The nice part about this approach is that you can ensure the answer to their question is accurate. The not-so-nice part is that the data team is now a bottleneck across the company and is likely to get bogged down with increasingly monotonous tasks. For these reasons, at a certain scale, almost all teams begin to eventually shift away from this.

And where are they shifting towards? Well, on the other end is "self-serve analytics for all." This is normally implemented using something like Mixpanel, Looker, or Amplitude, but the options are endless. If you're at a large company like Facebook or Airbnb then internal tools can fall into this category as well.

Let's consider our sample question again: "What is long-term retention look like for DAUs who engaged with feature X?" — How would a PM answer this in a "self-serve analytics for all" environment?

They might fire up Mixpanel, head over to the retention tab, filter for DAUs, and then create a cohort for those that triggered the "Engaged with this feature" event. No ticket or work needed from the data team. The PM is happy since they are enabled by data rather than blocked by it. Sounds great, right? Not so fast.

Limitations of Self-Serve Analytics

Once you start down this path, you quickly realize that the true bottleneck in enabling self-serve analytics isn't the tooling. It's all about the underlying data:

  • Which table to pull from
  • What each column means
  • Quirks and tracking issues

These are just a handful of the many hiccups that you encounter while working with data. They seem like trivial questions that could be addressed with a little documentation, but you'd be surprised. At the vast majority of companies, this is still tribal knowledge within the data team.

Until you enable a self-serve path to an understanding of the data itself, any self-serve tooling improvements will be at best ineffective and at worst dangerous.

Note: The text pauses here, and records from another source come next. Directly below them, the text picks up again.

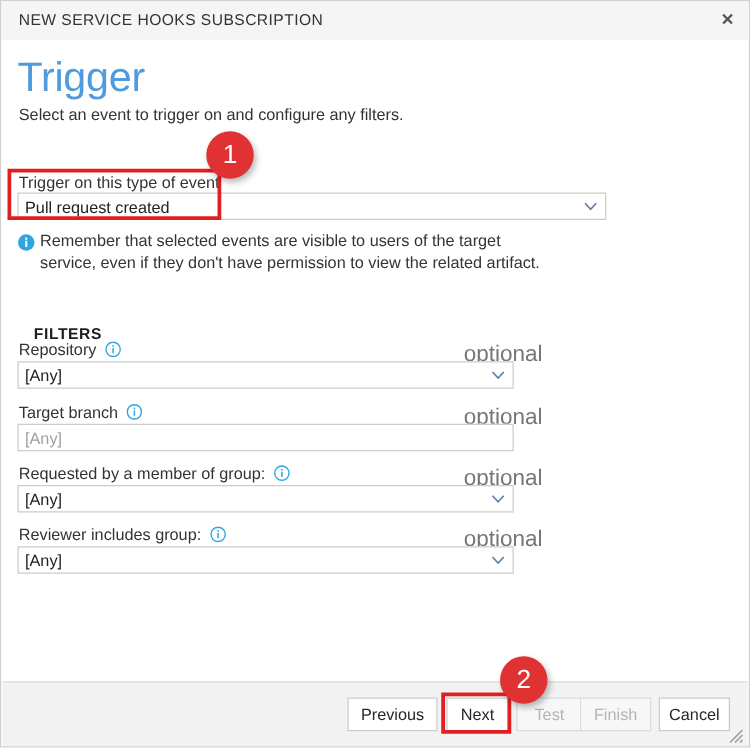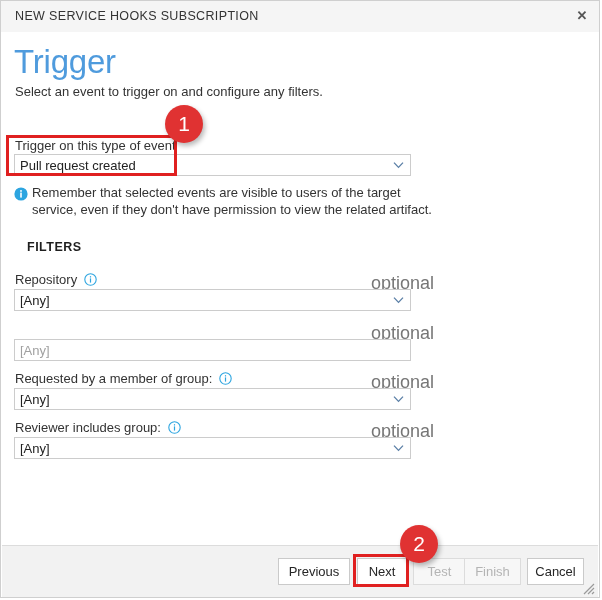--- a/index.html
+++ b/index.html
@@ -241,39 +241,39 @@
     <div class="close-btn">✕</div>
   </div>
 
   <div class="content">
 
     <div class="page-title">Trigger</div>
     <div class="page-subtitle">Select an event to trigger on and configure any filters.</div>
 
     <div class="field-label" style="left:14px; top:106px;">Trigger on this type of event</div>
 
-    <div class="input-box" style="left:13px; top:122px; width:397px;">
+    <div class="input-box" style="left:13px; top:122px; width:471px;">
       <span class="val">Pull request created</span>
       <span class="chev">
         <svg width="11" height="9" viewBox="0 0 11 9">
             <path d="M1 1.6 L5.5 6.4 L10 1.6" fill="none" stroke="#5a7fa6" stroke-width="1.3"></path>
           </svg>
       </span>
     </div>
 
     <span class="info-filled" style="left:13px; top:155px;">
       <svg width="14" height="14" viewBox="0 0 14 14">
         <circle cx="7" cy="7" r="6.6" fill="#2da5e0"></circle>
         <rect x="6.2" y="5.6" width="1.6" height="5" fill="#ffffff"></rect>
         <rect x="6.2" y="3.1" width="1.6" height="1.7" fill="#ffffff"></rect>
       </svg>
     </span>
     <div class="note" style="top:152px;">Remember that selected events are visible to users of the target service, even if they don't have permission to view the related artifact.</div>
 
-    <div class="filters-head" style="top:208px;padding-left:12px;">FILTERS</div>
+    <div class="filters-head" style="top:228px;padding-left:12px;">FILTERS</div>
 
     <div class="field-label" style="left:14px; top:240px;">
       <span>Repository</span>
       <span class="info-outline">
         <svg width="13" height="13" viewBox="0 0 13 13">
           <circle cx="6.5" cy="6.5" r="5.7" fill="#ffffff" stroke="#2da5e0" stroke-width="1.1"></circle>
           <rect x="5.9" y="5.4" width="1.2" height="4.2" fill="#2da5e0"></rect>
           <rect x="5.9" y="3.2" width="1.2" height="1.3" fill="#2da5e0"></rect>
         </svg>
       </span>
@@ -281,20 +281,30 @@
     <div class="optional-tag" style="left:370px; top:241px;">optional</div>
     <div class="input-box" style="left:13px; top:257px; width:397px;">
       <span class="val">[Any]</span>
       <span class="chev">
         <svg width="11" height="9" viewBox="0 0 11 9">
             <path d="M1 1.6 L5.5 6.4 L10 1.6" fill="none" stroke="#5a7fa6" stroke-width="1.3"></path>
           </svg>
       </span>
     </div>
 
+    <div class="field-label" style="left:14px; top:290px;">
+      <span>Target branch</span>
+      <span class="info-outline">
+        <svg width="13" height="13" viewBox="0 0 13 13">
+          <circle cx="6.5" cy="6.5" r="5.7" fill="#ffffff" stroke="#2da5e0" stroke-width="1.1"></circle>
+          <rect x="5.9" y="5.4" width="1.2" height="4.2" fill="#2da5e0"></rect>
+          <rect x="5.9" y="3.2" width="1.2" height="1.3" fill="#2da5e0"></rect>
+        </svg>
+      </span>
+    </div>
     <div class="optional-tag" style="left:370px; top:291px;">optional</div>
     <div class="input-box" style="left:13px; top:307px; width:397px;">
       <span class="ph">[Any]</span>
     </div>
 
     <div class="field-label" style="left:14px; top:339px;">
       <span>Requested by a member of group:</span>
       <span class="info-outline">
         <svg width="13" height="13" viewBox="0 0 13 13">
           <circle cx="6.5" cy="6.5" r="5.7" fill="#ffffff" stroke="#2da5e0" stroke-width="1.1"></circle>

This is the same reason why learning SQL is often an overrated skill for most PMs. Self-serve tools are, at the end of the day, just an interface for SQL. You still need a path to understanding the underlying data. And if that path involves messaging the data team, asking "What does column X mean?" then true "self-serve analytics" are still an aspiration.

Working Towards a Solution

It takes time and discipline to overcome these limitations and effectively enable self-serve analytics across an organization. In my experience, there isn't a silver bullet, but there are a few lead ones:

  • Infrastructure: Invest in the data modeling and engineering layer to increase understandability of data models and events. Reduce duplication. Be opinionated about the source of truth. Stick to a consistent naming convention.
  • Documentation: Put in process around documentation for tables, columns, and relevant data quirks to account for. It also helps to have "verification" signaling on tables that are vetted by the data team and can be trusted.
  • Education: Take time to help your users learn how to use the tooling and understand how the data is structured. Point out where they can access documentation to answer their questions in the future. Run through examples in real time to ensure understanding.
  • Evangelism: When someone gets value out of your self-serve analytics platform, documentation, or infrastructure — Call it out! Celebrate wins both small and large to encourage others in the organization to make analytics a part of their workflow.

Wrapping up

If I sounded skeptical of self-serve analytics in this post, it's because I am! I feel that far too many teams simply hook up BI tools and expect game-changing results. The tooling is just the first step, and in my opinion, often the easiest one.

All that being said, I do believe there's light at the end of the tunnel. There are lots of great new products on the infrastructure and documentation side, as well as leaders promoting education and evangelism around self-serve analytics. We're undoubtedly going places, but it's important to be realistic about the place we are today.